On milyon nüfusa, küçük bir ekonomiye, kayda alınmayacak kadar minik bir orduya sahip olan Macaristan, on yılı aşan Orban iktidarı döneminde siyaset dünyasında açtığı yeni kanallarla cüssesini aşan bir model yarattı.
Bu model, Viktor Orban’ın “İlliberal Demokrasi”, Onu eleştiren Avrupa Birliği’nin de “Seçimli Otokrasi” olarak tanımladığı modeldir.
İtalya’da seçimlerin ardından ortaya çıkacak hükümetin icraatını görmek isteyenler, Macaristan’ın son on bir yılında olup bitenlerin çetelesini çıkarsınlar.
İtalya’daki seçimlerden sonra Viktor Orban’ın baş danışmanlarından Balazs Orban’ın Melani’yi ilk kutlayanlar arasında olması ve “Avrupa’da ortak vizyona sahip olduğumuz dostlara her zamankinden daha fazla ihtiyacımız var” mesajını paylaşması tesadüf değil.
Macar lider Orban, Avrupa’daki bu değişikliklerle birlikte elini büyüttü. Artık hedef Macaristan’da iktidarda kalmak değil, Avrupa Birliği’nde çoğunluk haline gelmek ve düşüncelerini kurumsal olarak da AB’de egemen kılmak.
Ve bu artık gerçekleşmesi mümkün olmayan bir ütopya da değil.
Avrupa’da radikal sağın, hatta kökleri doğrudan Mussolini’ye, Hitler’e kadar uzanan siyasi hareketlerin bu kadar güçlenmesinin gerisinde ne yattığı üzerine çok konuşuldu ve daha çok da konuşulacak.

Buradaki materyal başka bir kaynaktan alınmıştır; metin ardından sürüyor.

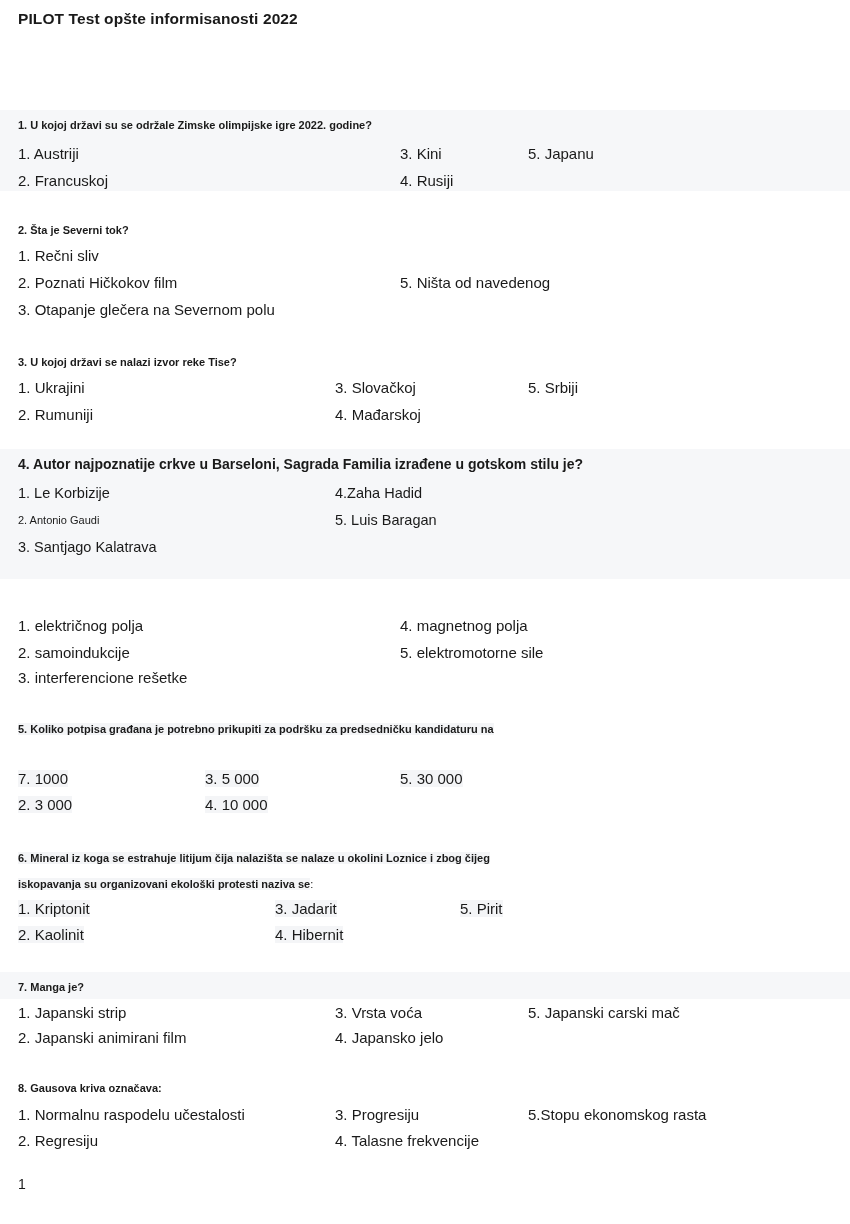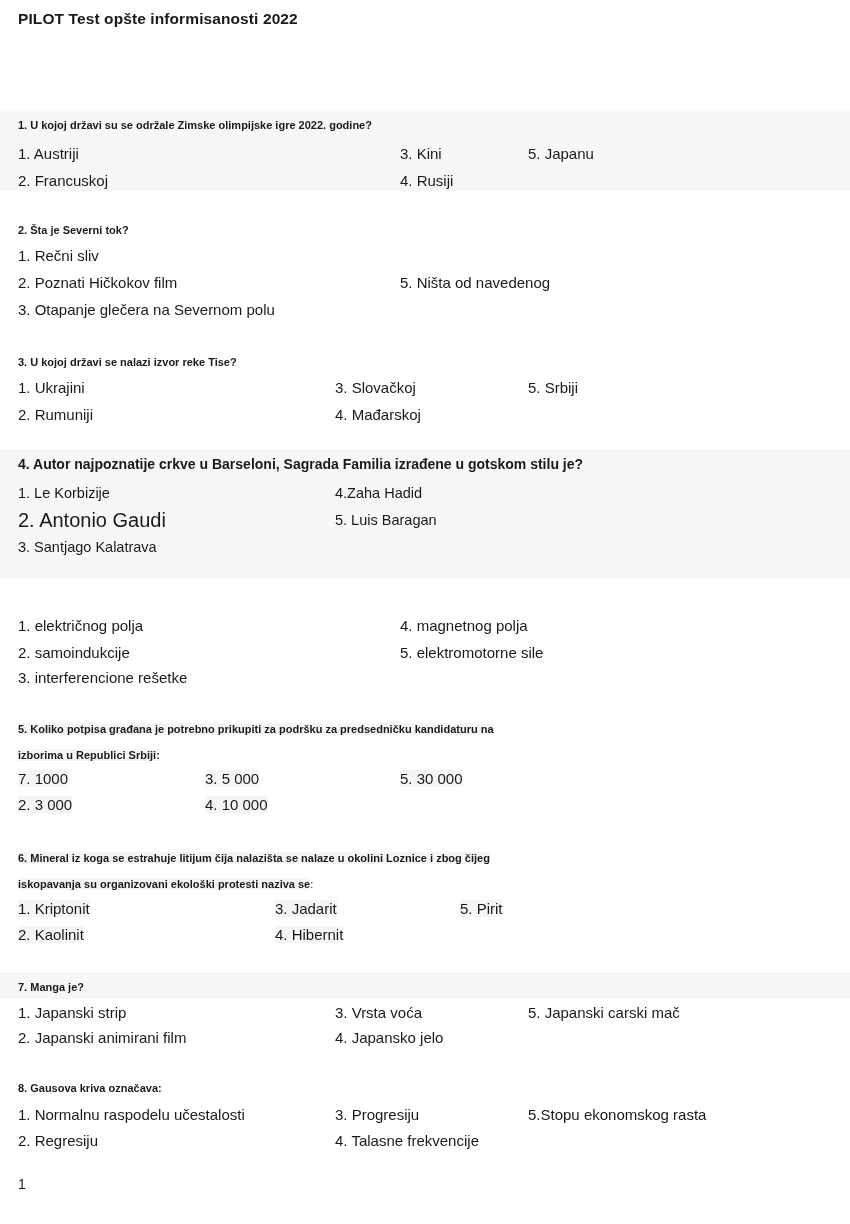"2. Antonio Gaudi" div.opt { font-size: 20px -> 11px }
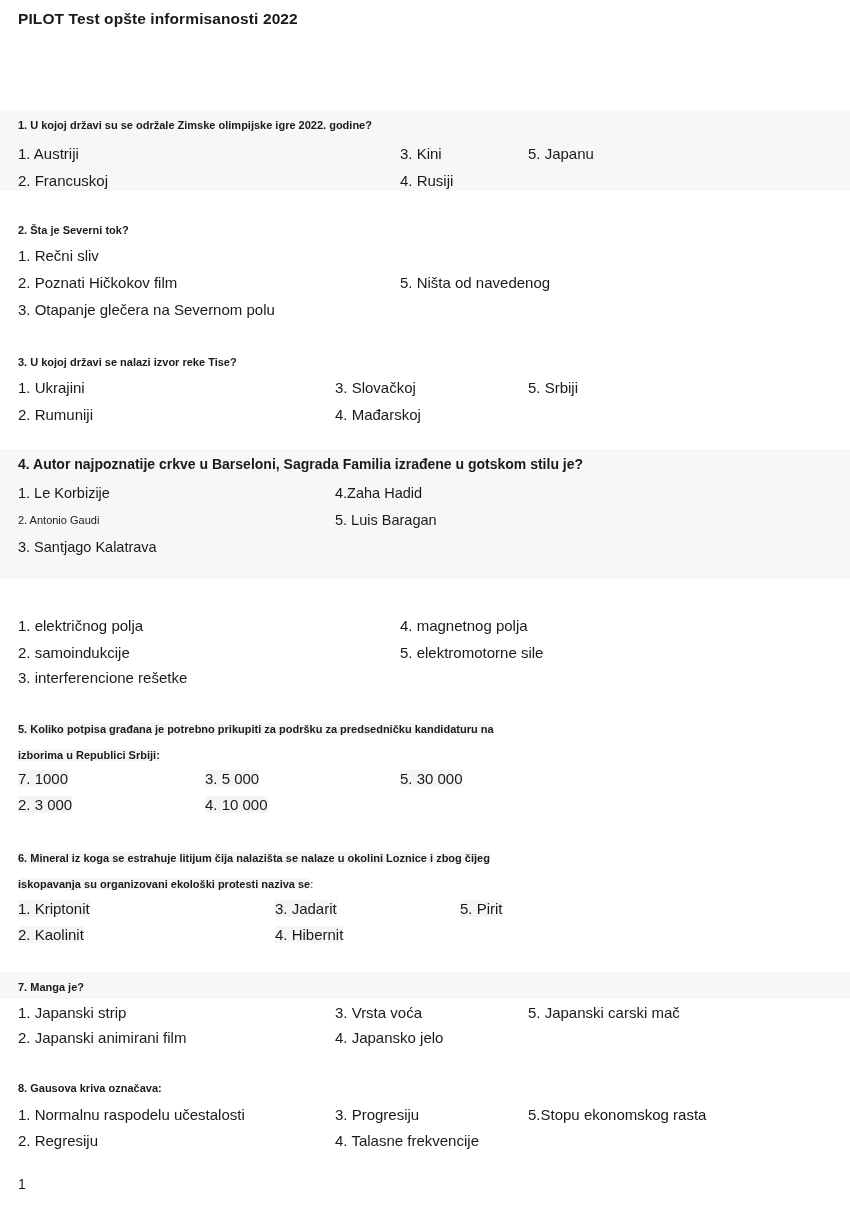"izborima u Republici Srbiji:" div.qtext { html: <div> <span>izborima u Republici Srbiji:</span> </div> -> none }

Temel gerçek şu ki, sol siyaset, giderek alternatif bir toplumsal program üretebilme yeteneğini kaybediyor. Dünyada bugün en çok tartışılan mülteciler, ulusal değerler, gelir dağılımı gibi konularda var olan liberal dünya düzeninin ortaya attığı kısmı programların peşine takılmaktan başka bütünsel bir model üretemiyor.
Yani, suçu hep “karşı mahallede” aramamak gerek.